Karo, Sumatera Utara – Rabu, 25 Juni 2025
Aktivitas tambang ilegal kembali marak di kawasan kaki Gunung Sibayak, tepatnya di wilayah Kota Tengah, Kecamatan Simpang Empat, Kabupaten Karo. Praktek pengalihan lahan tambang secara ilegal ini memicu kekhawatiran serius dari berbagai pihak, mengingat potensi bencana besar yang dapat terjadi jika kawasan pegunungan aktif seperti Sibayak terus diganggu tanpa kajian dan izin resmi.
Saat tim awak media PejuangInformasiIndonesia melakukan konfirmasi di lapangan pada Rabu (25/6), terlihat aktivitas alat berat dan kegiatan pengerukan tanah secara terang-terangan. Namun mirisnya, tidak ditemukan satu pun plang informasi proyek ataupun dokumen izin resmi seperti izin reklamasi atau izin usaha pertambangan (IUP).
Ketika awak media mencoba menggali informasi lebih lanjut dari salah satu penjaga di pintu masuk lokasi, yang bersangkutan tidak mampu menunjukkan dokumen izin dan justru tampak menghindar dari pertanyaan. Hal ini memperkuat dugaan bahwa aktivitas tambang yang berlangsung merupakan kegiatan ilegal.
“Kami sangat khawatir, karena penggalian tanah di kaki Gunung Sibayak yang tidak dikendalikan dapat mengganggu kestabilan struktur tanah dan memicu longsor besar seperti yang pernah terjadi beberapa tahun lalu,” ujar salah satu warga sekitar yang enggan disebutkan namanya.
Potensi Bencana Nyata di Depan Mata
Gunung Sibayak merupakan kawasan pegunungan aktif dengan karakteristik tanah vulkanik yang rentan terhadap erosi dan pergeseran tanah.
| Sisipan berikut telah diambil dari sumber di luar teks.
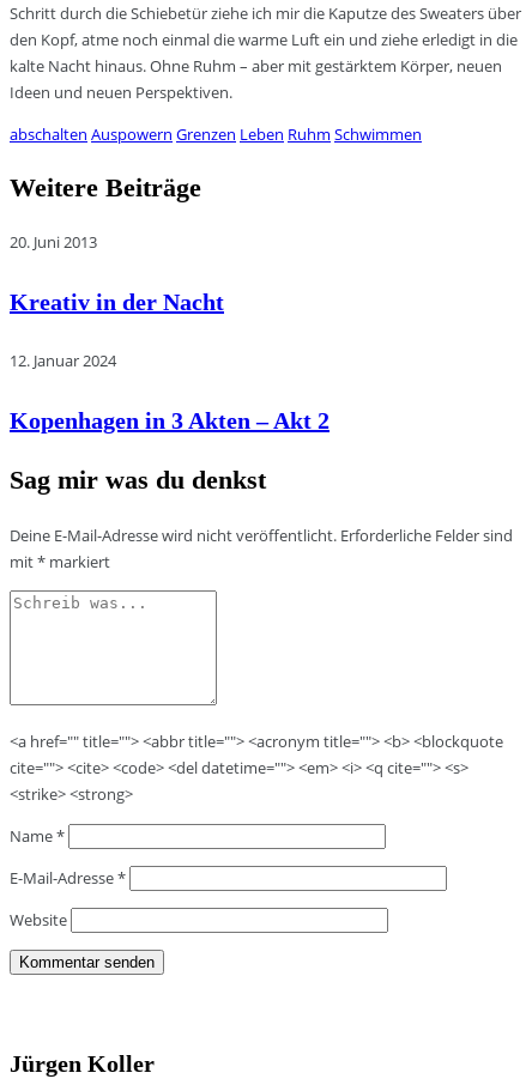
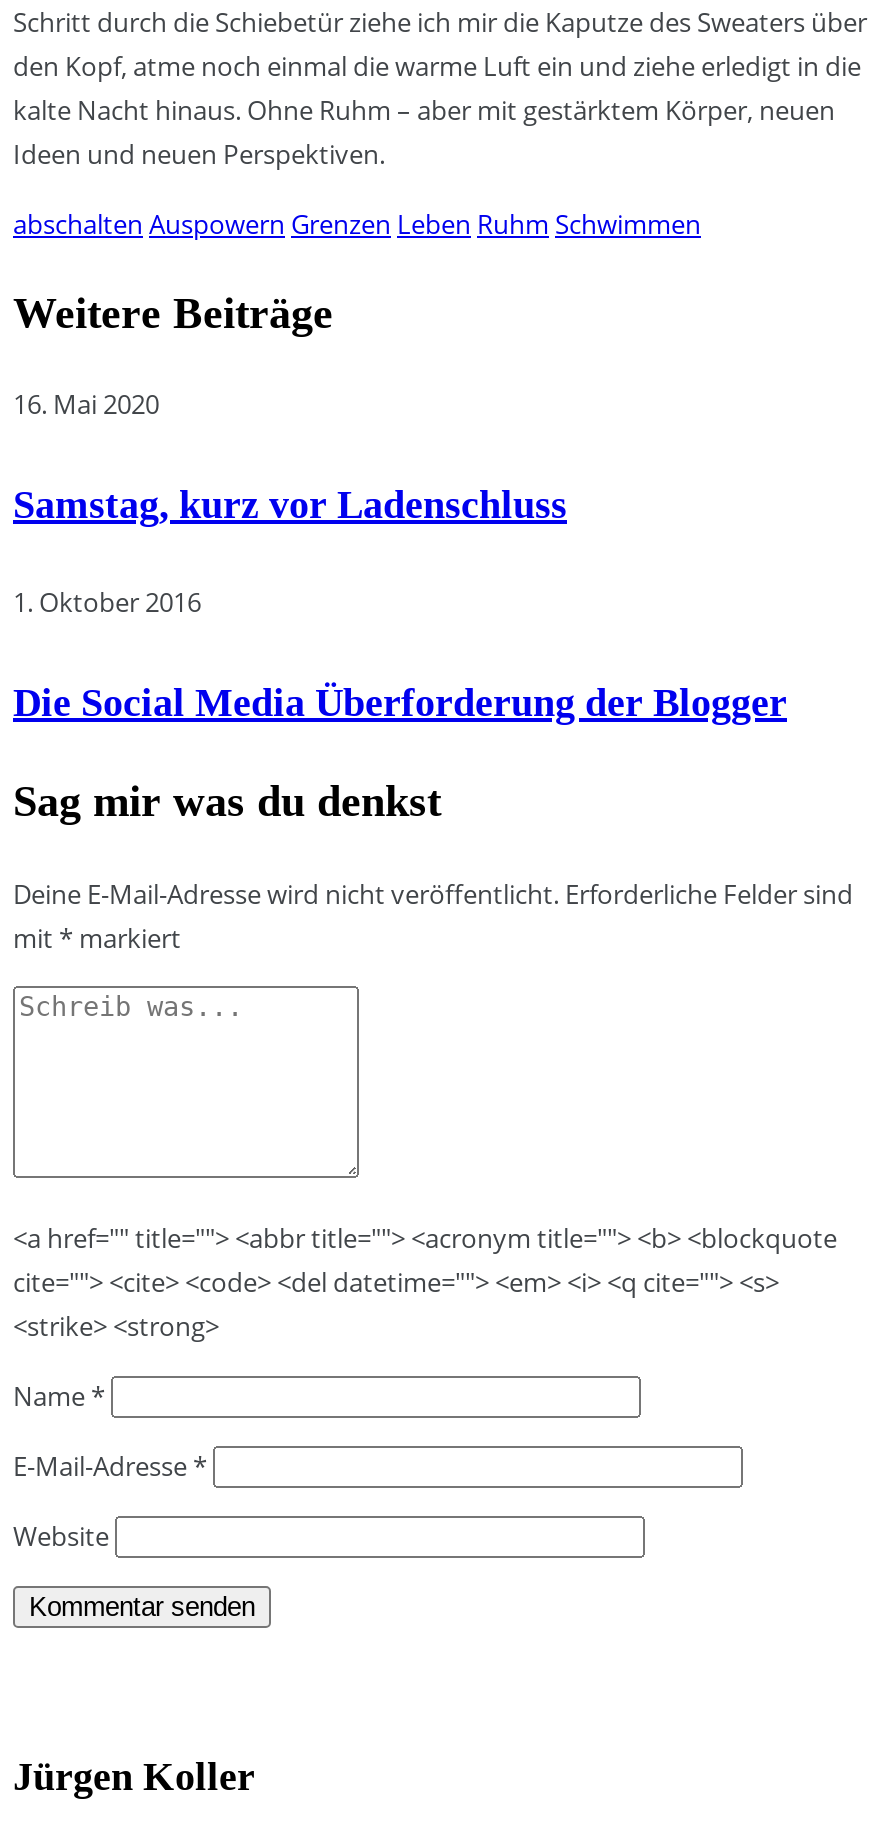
[10,231,97,253] 20. Juni 2013 -> [13,386,159,422] 16. Mai 2020
[10,288,224,315] Kreativ in der Nacht -> [13,481,567,525] Samstag, kurz vor Ladenschluss
[10,350,116,372] 12. Januar 2024 -> [13,585,201,621] 1. Oktober 2016
[10,407,330,433] Kopenhagen in 3 Akten – Akt 2 -> [13,680,787,724] Die Social Media Überforderung der Blogger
Penggalian ilegal di sekitarnya bukan hanya merusak ekosistem, tapi juga bisa menciptakan malapetaka besar berupa longsor, banjir bandang, hingga runtuhnya struktur gunung.
UU yang Dilanggar dan Ancaman Hukuman
Berdasarkan penelusuran sementara, praktek tambang ini terindikasi melanggar berbagai Undang-Undang, antara lain:
1. UU No. 3 Tahun 2020 tentang Perubahan atas UU No. 4 Tahun 2009 tentang Pertambangan Mineral dan Batubara (Minerba):
Pasal 158:
“Setiap orang yang melakukan usaha penambangan tanpa Izin Usaha Pertambangan (IUP), Izin Pertambangan Rakyat (IPR), atau Izin Usaha Pertambangan Khusus (IUPK) dipidana dengan pidana penjara paling lama 5 (lima) tahun dan denda paling banyak Rp100.000.000.000 (seratus miliar rupiah).”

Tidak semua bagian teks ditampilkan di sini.